In 1989, Cain moved to Washington, D.C., to work as press secretary for U.S. Rep. Dave McCurdy. Her growing love for jazz and blues took her to the area’s many clubs, first to sing for fun and later full-time after McCurdy lost an election.
“From 1995 to 2000, I played about 140 shows a year,” she said. “It was hard work. I had to make about 20 phone calls to get each gig, and I needed 20 gigs a month to make a living.”
During that time, she put together a demo tape, which remains unreleased, and recorded her first album — a rhythm-and-blues-oriented collection called “Love Contest.” That 1998 CD still is for sale on Amazon.com.

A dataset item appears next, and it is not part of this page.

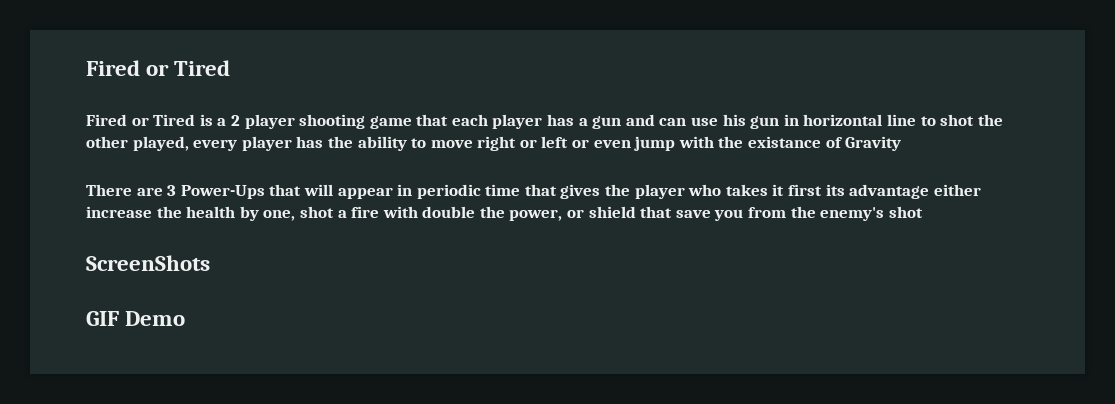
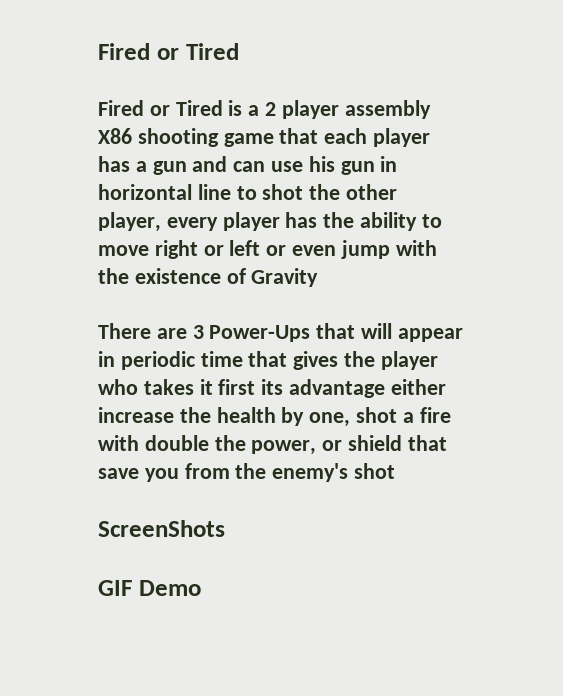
(295, 121) none -> [344,100,431,119] [98,128,132,144] assembly X86
[132,136,189,151] played, -> [98,212,161,232] player,
[748,136,822,148] existance -> [134,268,221,284] existence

After returning to Tulsa, her mother took her to Tulsa Jazz Society events, and Cain quickly found her niche on the local scene.
With a weekly shot keeping her MS in check, Cain hasn’t lost her restless nature. Over the past few years, she has maintained a calendar of steady jazz gigs and also can be heard playing cabaret, blues or country-roots as the mood strikes her.
She even recorded an album of original, Americana-flavored songs in 2006. The disk, “In Your Impala,” didn’t stray far from the Cain template, with the cover depicting the bare-shouldered singer canoodling with an admirer in a drop-top version of the title automobile.
For the next few months, however, Cain plans to focus on jazz. After all, she’s got a new record to promote.
“Eventually, I want to get the songs from ‘Rhythm & Romance’ on iTunes and (online retailer) CD Baby,” she said. “The record will be in some local stores as well.”
Until then, your best chance to grab a copy is at a live performance, such as Cain’s show Saturday at Ciao.
Be sure to get plenty of ice in your drink, however. The room is about to heat up.